Вместе с ним вернулось спокойствие. Уверенность, что с Ником будет все в порядке.
— Молодец, Никушка, — ласково сказал Сергей. — Умница ты. Выиграл…
Потом обернулся к Рите и улыбнулся ей.
— Все в порядке, — сказал он. — Видите — отеки почти спали… Те, что у глаз остались, — это пройдет. Ник — настоящий парень. Справился…
— Это вы справились, — проговорила Рита. — Вы с мамой. А я… — Она устало махнула рукой.
— Перестаньте, — слегка поморщился он. — Самоедство никогда не доводит до добра… Вы же не можете это все изменить.
— Могу, — упрямо мотнула она головой. — Надо только решиться.
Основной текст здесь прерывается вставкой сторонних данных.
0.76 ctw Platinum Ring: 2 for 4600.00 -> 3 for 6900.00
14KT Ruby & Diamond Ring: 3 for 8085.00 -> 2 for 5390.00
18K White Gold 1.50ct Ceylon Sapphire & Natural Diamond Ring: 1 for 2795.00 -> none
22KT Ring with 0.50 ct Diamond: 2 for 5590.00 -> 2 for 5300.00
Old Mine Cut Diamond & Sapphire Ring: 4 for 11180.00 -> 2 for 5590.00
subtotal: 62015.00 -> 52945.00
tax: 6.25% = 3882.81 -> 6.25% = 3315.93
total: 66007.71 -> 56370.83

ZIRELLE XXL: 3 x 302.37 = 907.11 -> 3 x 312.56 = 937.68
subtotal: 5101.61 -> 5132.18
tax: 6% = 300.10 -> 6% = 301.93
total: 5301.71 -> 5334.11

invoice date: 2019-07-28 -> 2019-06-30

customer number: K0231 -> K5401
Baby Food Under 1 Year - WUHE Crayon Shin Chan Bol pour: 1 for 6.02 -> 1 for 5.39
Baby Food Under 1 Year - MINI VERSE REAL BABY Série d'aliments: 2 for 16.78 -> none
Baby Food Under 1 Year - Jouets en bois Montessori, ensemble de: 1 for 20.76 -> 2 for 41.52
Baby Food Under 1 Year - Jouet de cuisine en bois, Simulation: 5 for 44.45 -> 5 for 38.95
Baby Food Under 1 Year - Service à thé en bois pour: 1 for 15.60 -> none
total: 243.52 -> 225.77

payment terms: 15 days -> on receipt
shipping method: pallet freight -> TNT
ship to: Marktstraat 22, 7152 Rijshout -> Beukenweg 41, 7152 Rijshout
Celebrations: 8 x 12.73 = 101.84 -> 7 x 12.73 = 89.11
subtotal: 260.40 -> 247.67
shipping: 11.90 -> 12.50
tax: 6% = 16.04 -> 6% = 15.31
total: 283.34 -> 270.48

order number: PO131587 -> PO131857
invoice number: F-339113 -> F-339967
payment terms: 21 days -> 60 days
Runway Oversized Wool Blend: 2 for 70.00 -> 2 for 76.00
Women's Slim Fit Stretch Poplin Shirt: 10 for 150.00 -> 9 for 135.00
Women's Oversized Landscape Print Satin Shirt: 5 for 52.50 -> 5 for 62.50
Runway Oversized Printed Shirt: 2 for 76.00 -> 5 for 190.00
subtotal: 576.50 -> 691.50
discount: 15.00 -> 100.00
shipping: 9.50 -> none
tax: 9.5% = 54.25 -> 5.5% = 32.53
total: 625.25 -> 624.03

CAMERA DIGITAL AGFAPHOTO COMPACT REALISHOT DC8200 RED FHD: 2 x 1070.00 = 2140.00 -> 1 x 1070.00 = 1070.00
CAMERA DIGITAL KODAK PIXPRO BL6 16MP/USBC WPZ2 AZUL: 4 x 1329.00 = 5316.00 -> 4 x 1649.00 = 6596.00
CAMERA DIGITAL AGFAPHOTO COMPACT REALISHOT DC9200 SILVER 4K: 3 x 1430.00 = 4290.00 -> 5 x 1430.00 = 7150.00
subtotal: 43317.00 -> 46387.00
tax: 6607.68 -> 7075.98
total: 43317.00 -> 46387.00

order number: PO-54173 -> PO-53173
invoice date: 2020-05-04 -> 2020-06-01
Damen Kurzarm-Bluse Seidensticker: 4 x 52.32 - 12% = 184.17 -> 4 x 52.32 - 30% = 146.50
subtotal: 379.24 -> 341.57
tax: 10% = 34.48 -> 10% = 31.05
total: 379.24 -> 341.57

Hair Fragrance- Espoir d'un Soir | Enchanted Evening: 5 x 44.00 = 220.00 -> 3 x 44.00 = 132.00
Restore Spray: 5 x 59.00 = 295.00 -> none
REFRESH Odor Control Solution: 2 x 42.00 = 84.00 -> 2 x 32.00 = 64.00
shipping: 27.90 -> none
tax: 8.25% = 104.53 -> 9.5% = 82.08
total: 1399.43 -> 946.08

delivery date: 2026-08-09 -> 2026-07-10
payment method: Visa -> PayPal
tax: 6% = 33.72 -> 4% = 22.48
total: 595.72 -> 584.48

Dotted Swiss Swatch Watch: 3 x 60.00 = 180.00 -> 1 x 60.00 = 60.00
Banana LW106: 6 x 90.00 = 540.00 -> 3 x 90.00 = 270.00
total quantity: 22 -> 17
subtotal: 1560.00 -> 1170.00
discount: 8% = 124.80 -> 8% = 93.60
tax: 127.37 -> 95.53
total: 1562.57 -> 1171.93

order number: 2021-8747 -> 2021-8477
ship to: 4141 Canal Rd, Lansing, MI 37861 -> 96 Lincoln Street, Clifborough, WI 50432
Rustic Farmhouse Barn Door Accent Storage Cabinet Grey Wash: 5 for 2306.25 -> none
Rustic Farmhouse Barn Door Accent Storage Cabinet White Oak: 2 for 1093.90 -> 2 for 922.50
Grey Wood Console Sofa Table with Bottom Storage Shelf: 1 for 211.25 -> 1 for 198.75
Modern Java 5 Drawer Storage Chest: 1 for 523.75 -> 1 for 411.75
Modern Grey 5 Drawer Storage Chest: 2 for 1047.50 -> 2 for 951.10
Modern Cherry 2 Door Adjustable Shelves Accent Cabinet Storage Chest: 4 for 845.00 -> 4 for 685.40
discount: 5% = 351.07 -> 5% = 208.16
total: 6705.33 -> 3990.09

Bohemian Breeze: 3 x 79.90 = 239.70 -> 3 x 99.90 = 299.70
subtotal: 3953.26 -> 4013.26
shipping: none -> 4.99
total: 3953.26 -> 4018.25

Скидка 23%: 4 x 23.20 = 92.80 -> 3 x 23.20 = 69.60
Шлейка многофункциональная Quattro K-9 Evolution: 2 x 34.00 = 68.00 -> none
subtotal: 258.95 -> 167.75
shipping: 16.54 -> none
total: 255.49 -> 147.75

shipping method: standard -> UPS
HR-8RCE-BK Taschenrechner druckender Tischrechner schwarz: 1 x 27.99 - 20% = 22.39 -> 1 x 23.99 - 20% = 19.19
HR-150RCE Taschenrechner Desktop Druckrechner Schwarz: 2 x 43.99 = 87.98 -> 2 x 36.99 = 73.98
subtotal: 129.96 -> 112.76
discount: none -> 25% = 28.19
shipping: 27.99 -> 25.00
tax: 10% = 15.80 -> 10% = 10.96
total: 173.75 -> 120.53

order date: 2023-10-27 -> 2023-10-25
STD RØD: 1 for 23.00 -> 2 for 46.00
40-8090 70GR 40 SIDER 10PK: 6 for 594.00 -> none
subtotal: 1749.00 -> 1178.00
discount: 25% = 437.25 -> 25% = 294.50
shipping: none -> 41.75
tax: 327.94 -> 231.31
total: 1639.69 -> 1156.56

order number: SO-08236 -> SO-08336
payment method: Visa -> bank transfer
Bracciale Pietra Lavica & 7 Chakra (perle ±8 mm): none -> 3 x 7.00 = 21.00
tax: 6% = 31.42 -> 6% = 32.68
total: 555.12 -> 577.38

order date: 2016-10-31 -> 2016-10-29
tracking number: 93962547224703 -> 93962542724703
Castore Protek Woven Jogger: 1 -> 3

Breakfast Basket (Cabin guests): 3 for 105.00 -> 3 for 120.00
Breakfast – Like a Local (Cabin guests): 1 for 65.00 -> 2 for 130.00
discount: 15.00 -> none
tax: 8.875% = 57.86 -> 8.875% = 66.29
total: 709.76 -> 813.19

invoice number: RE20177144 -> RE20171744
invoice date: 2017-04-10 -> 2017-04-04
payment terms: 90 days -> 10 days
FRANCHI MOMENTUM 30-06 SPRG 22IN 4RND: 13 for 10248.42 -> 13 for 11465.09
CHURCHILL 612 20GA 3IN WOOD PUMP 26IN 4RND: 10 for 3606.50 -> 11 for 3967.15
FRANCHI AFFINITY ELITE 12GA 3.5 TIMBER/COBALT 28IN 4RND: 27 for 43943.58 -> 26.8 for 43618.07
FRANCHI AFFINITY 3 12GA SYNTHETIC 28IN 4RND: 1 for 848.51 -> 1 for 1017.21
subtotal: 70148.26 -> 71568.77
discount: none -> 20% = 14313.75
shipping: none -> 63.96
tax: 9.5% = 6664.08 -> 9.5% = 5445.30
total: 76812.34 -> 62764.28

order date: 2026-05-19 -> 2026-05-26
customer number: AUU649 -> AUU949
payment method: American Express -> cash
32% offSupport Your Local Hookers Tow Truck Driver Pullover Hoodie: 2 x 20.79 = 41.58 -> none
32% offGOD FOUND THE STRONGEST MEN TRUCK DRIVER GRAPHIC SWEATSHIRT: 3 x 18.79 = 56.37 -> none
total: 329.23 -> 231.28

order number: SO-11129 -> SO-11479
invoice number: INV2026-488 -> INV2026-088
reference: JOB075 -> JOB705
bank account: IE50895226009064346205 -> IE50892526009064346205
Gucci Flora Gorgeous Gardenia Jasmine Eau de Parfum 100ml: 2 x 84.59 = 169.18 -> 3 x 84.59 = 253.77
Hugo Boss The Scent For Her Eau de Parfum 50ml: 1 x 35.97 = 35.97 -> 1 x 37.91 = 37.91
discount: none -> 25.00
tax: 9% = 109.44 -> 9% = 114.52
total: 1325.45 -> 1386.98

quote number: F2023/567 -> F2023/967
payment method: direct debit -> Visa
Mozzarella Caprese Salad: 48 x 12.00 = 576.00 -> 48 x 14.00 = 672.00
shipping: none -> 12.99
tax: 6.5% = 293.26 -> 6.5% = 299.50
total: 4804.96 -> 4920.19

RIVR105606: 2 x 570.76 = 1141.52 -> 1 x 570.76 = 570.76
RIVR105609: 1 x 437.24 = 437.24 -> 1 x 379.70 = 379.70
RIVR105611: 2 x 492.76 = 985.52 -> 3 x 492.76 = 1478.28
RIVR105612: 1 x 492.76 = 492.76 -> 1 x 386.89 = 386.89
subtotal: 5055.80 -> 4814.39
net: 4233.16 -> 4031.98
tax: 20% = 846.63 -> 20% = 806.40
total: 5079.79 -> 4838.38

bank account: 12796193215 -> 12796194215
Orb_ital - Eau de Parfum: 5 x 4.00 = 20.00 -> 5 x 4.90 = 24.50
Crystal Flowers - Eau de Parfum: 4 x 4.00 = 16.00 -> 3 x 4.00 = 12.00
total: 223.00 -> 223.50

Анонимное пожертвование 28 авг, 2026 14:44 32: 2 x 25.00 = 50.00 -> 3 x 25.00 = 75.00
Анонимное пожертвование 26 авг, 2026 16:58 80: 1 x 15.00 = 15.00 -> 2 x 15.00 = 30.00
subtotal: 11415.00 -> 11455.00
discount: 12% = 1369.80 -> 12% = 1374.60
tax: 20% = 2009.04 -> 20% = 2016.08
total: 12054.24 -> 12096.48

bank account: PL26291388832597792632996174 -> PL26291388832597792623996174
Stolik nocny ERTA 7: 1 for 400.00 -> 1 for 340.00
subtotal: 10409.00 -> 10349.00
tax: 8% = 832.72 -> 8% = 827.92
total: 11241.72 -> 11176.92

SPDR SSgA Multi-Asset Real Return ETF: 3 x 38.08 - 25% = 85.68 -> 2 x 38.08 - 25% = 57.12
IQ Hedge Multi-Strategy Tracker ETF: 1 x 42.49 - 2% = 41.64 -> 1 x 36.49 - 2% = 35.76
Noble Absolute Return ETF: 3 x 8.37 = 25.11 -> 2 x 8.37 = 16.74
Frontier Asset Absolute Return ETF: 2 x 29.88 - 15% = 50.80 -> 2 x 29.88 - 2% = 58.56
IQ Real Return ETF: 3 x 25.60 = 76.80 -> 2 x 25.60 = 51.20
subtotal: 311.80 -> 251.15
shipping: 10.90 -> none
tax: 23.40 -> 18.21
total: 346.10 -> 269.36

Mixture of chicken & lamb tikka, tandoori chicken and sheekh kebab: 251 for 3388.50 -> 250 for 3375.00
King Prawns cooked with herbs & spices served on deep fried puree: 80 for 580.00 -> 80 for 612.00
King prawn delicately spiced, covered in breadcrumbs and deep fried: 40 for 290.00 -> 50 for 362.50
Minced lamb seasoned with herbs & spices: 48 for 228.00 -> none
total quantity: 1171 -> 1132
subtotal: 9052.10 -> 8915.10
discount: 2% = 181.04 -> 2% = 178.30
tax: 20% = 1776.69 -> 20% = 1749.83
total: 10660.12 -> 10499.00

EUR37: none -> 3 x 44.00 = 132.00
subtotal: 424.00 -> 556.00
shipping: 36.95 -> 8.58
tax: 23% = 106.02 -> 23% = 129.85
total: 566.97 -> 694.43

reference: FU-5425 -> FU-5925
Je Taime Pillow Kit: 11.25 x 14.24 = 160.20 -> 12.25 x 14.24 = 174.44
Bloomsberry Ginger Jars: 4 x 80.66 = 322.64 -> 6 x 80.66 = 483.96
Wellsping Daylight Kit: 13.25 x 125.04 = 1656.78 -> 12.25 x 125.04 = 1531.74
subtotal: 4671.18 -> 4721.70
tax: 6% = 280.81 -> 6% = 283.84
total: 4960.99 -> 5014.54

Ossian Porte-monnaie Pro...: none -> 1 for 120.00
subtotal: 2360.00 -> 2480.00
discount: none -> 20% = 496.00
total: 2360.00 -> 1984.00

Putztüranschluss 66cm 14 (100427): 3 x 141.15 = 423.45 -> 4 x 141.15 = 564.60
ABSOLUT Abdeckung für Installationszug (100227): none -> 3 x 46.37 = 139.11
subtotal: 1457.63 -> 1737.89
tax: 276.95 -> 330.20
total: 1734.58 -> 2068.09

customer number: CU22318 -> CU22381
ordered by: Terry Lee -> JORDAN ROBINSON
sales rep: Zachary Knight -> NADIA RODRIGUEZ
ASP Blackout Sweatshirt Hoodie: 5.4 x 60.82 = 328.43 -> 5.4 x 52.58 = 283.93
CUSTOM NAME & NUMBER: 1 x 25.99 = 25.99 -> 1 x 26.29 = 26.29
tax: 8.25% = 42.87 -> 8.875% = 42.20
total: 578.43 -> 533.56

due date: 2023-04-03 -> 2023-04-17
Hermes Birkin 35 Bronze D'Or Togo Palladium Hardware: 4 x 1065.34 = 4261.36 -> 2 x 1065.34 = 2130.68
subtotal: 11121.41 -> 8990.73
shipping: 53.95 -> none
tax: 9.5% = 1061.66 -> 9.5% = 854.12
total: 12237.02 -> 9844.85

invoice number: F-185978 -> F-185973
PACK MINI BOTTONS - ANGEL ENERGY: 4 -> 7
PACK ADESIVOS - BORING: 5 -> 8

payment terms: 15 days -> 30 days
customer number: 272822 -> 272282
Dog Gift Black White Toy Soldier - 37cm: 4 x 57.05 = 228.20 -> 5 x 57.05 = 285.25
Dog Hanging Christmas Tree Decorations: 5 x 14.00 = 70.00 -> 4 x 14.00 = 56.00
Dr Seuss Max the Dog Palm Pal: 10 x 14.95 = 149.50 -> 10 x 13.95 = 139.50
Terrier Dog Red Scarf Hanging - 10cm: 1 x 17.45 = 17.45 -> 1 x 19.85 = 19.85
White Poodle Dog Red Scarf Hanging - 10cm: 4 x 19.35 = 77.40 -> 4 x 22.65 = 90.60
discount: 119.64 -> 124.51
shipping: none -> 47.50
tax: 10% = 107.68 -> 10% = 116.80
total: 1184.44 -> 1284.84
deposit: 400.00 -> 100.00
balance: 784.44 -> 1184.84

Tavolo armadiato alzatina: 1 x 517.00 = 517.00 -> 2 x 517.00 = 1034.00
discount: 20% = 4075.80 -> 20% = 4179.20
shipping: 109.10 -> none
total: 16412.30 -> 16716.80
— Если надо, то решайтесь, — улыбнулся он.
И встал.
— Не уходите, — попросила Рита быстрее, чем включился голос разума. — Правда, не уходите. Хотите, я сварю кофе? Я купила хороший кофе. Хотите?
Он удивленно вскинул брови.
Рита испугалась — а вдруг она сказала что-то лишнее?
Она уже хотела извиниться, отпустить его, но вспомнила, как ей стало страшно. Она с опаской посмотрела на пальму — а вдруг той опять придет в голову принимать очертания женской фигуры — смерти?
Нет. Пальма была самой обычной монстерой. Раскидистые ветви. Огромные листья…
Кстати, надо ее полить.
Потом она перевела взгляд на Сергея и поняла — пусть он думает о ней что угодно. Пусть. Она не хочет, чтобы он сейчас уходил.
— Мне было страшно, — просто сказала она. — Когда вы ушли… Мне даже вот эта пальма показалась черт знает чем! Пожалуйста…
Он рассмеялся.
— Конечно, — сказал он, немного наклонив голову. — Я в самом деле хочу кофе. А Нику надо наконец-то поспать спокойно, без нашего присутствия… А то мы не пускаем к нему хорошие сны…
Теперь пришел ее черед удивиться.
— Вы поэт? — спросила она.
— Нет, — ответил он серьезно. — Вообще-то я врач. Но когда я понял, что не могу исправить что-то, что смерть неизбежна… Наверное, это лишняя откровенность.